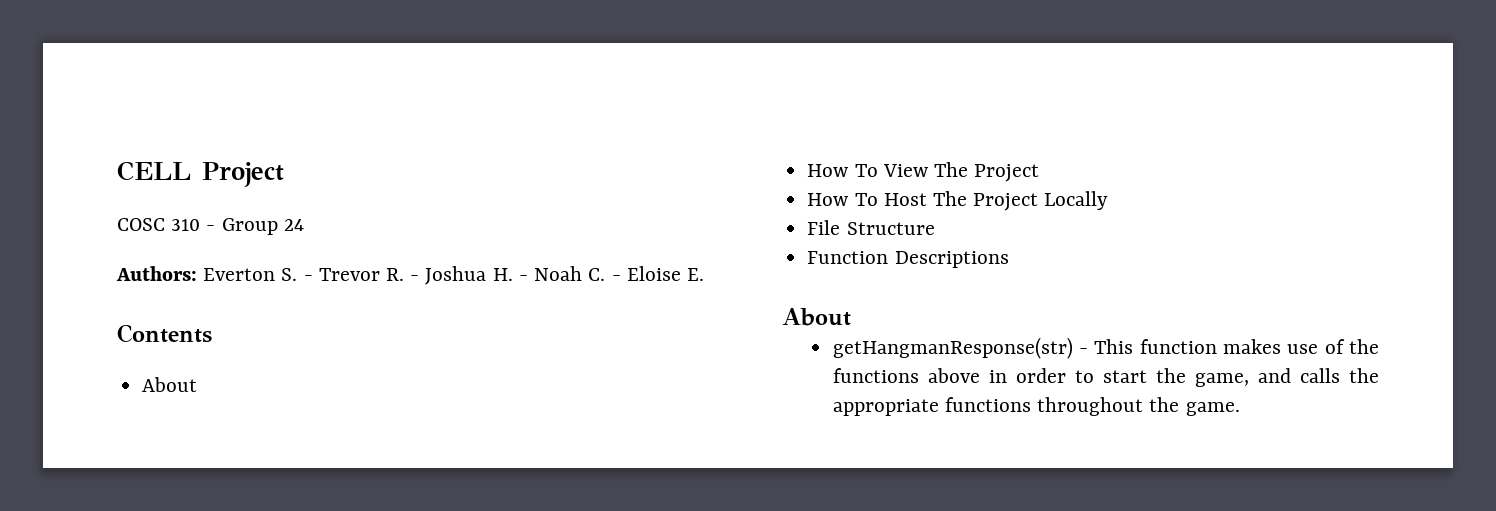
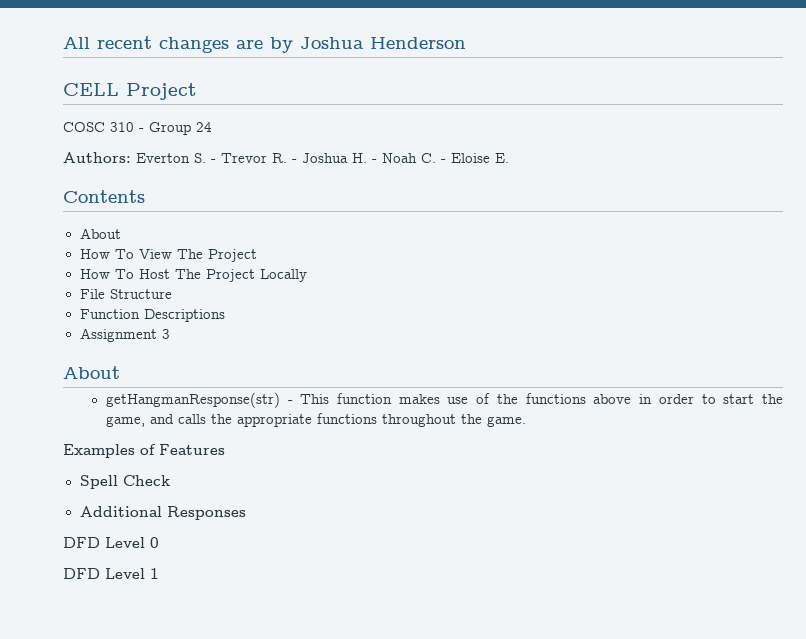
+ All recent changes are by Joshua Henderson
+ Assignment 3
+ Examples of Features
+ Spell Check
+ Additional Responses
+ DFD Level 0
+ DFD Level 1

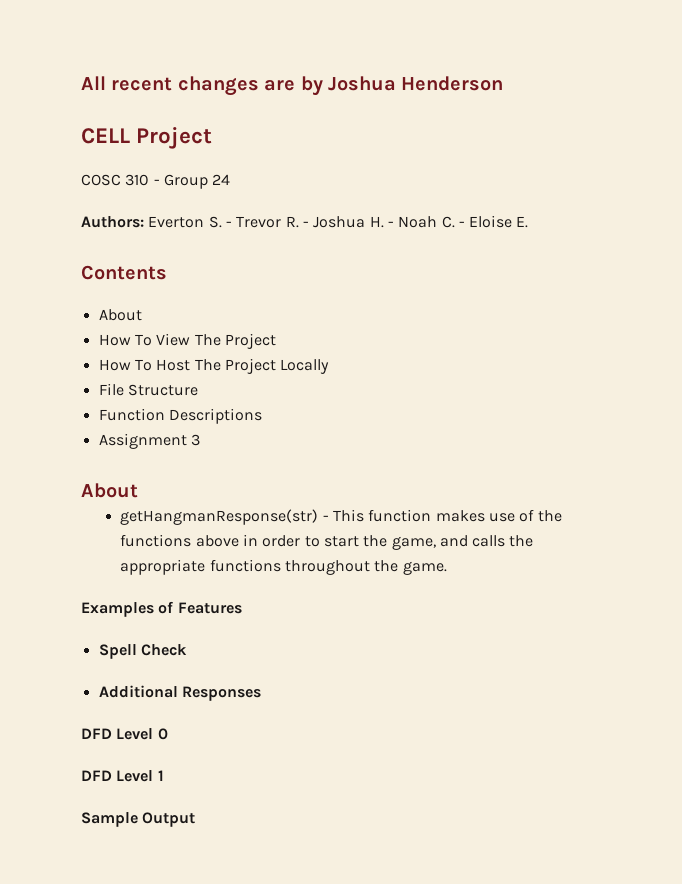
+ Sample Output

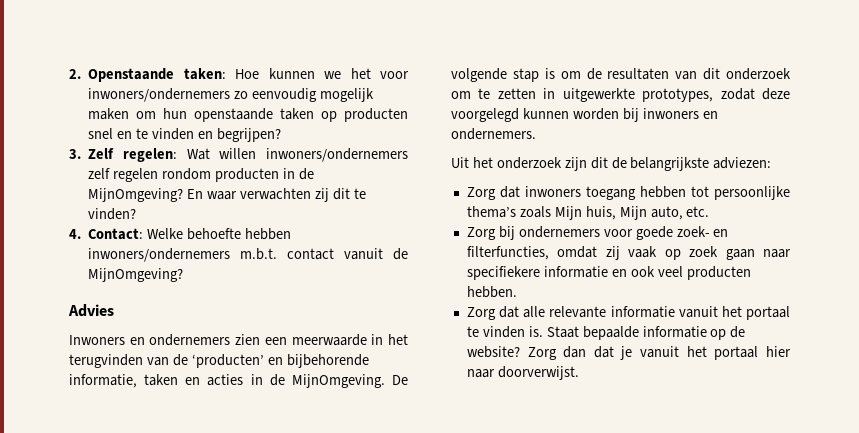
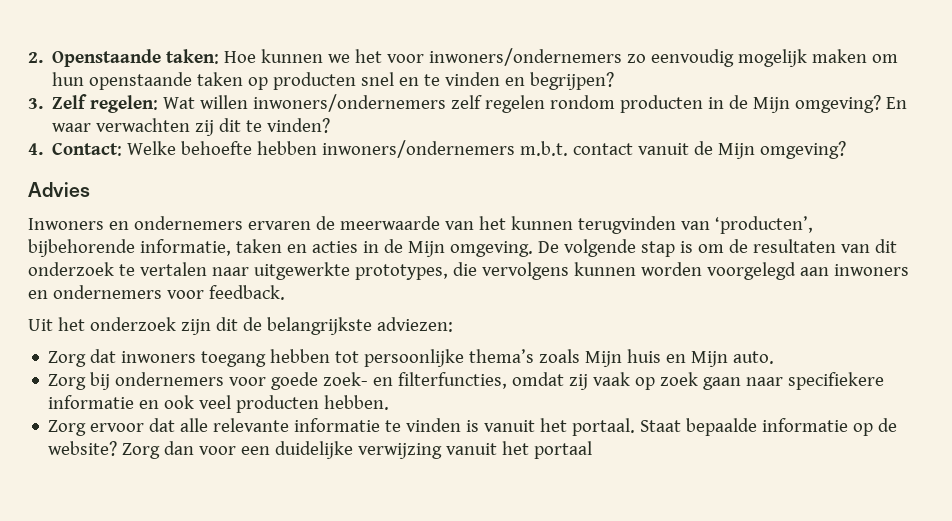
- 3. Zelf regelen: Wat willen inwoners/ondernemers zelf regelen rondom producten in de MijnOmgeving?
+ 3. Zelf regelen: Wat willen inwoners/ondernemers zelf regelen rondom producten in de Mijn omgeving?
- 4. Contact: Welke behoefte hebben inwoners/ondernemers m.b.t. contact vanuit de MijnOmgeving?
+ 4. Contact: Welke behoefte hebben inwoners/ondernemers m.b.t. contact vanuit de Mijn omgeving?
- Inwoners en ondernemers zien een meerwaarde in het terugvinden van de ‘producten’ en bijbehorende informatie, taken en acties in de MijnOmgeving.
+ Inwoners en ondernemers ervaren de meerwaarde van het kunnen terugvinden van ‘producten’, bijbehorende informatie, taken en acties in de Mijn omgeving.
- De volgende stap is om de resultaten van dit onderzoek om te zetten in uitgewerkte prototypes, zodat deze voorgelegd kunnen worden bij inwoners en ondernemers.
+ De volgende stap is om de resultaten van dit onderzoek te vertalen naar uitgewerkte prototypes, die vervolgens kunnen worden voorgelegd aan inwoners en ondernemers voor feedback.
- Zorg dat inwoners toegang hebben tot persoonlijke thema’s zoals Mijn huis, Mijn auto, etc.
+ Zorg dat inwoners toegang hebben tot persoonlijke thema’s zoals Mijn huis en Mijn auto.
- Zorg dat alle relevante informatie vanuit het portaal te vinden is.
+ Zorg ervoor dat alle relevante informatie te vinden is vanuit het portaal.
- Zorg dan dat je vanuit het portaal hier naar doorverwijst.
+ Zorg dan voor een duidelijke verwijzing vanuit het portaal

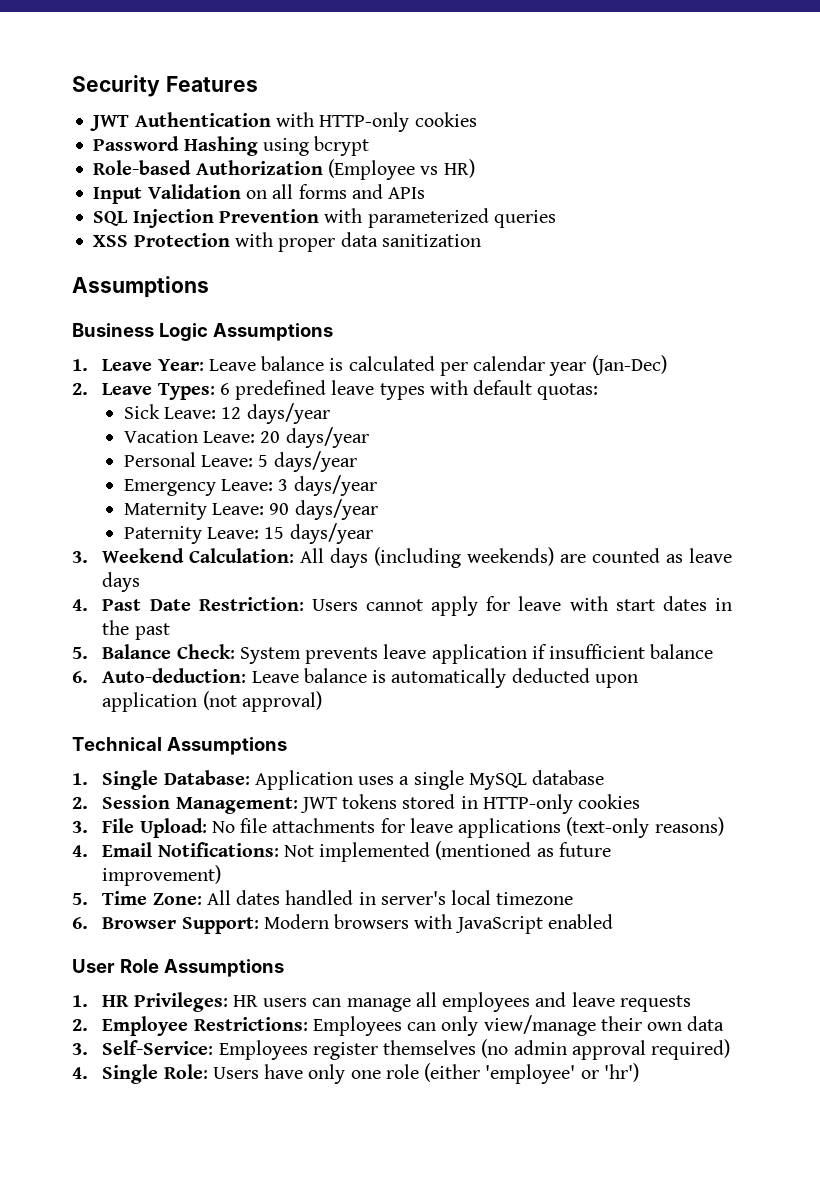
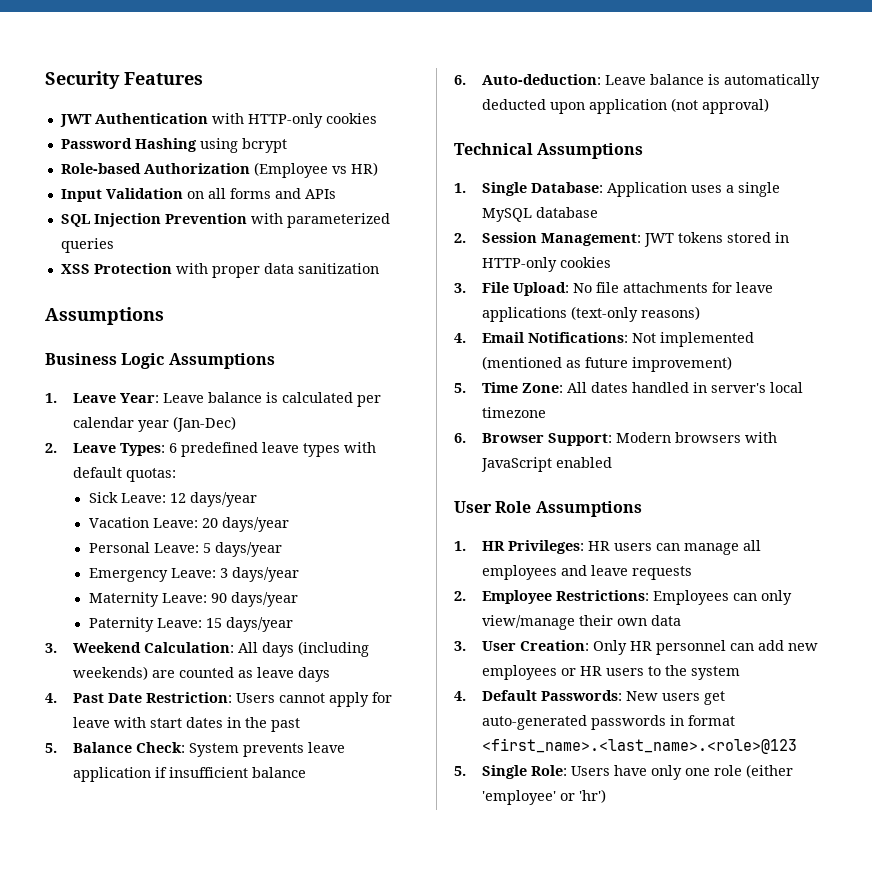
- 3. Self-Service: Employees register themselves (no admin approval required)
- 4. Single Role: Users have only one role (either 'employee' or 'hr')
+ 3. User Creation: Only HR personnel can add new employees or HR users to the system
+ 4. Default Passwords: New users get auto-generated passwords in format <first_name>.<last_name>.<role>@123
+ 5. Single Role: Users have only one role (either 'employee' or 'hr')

Instructions for the task
Every line from the one that contains "en Mijn auto." through the end of the records above is to be reproduced exactly; no picture goes in the copy.

Output below
+ Zorg dat inwoners toegang hebben tot persoonlijke thema’s zoals Mijn huis en Mijn auto.
- Zorg dat alle relevante informatie vanuit het portaal te vinden is.
+ Zorg ervoor dat alle relevante informatie te vinden is vanuit het portaal.
- Zorg dan dat je vanuit het portaal hier naar doorverwijst.
+ Zorg dan voor een duidelijke verwijzing vanuit het portaal

- 3. Self-Service: Employees register themselves (no admin approval required)
- 4. Single Role: Users have only one role (either 'employee' or 'hr')
+ 3. User Creation: Only HR personnel can add new employees or HR users to the system
+ 4. Default Passwords: New users get auto-generated passwords in format <first_name>.<last_name>.<role>@123
+ 5. Single Role: Users have only one role (either 'employee' or 'hr')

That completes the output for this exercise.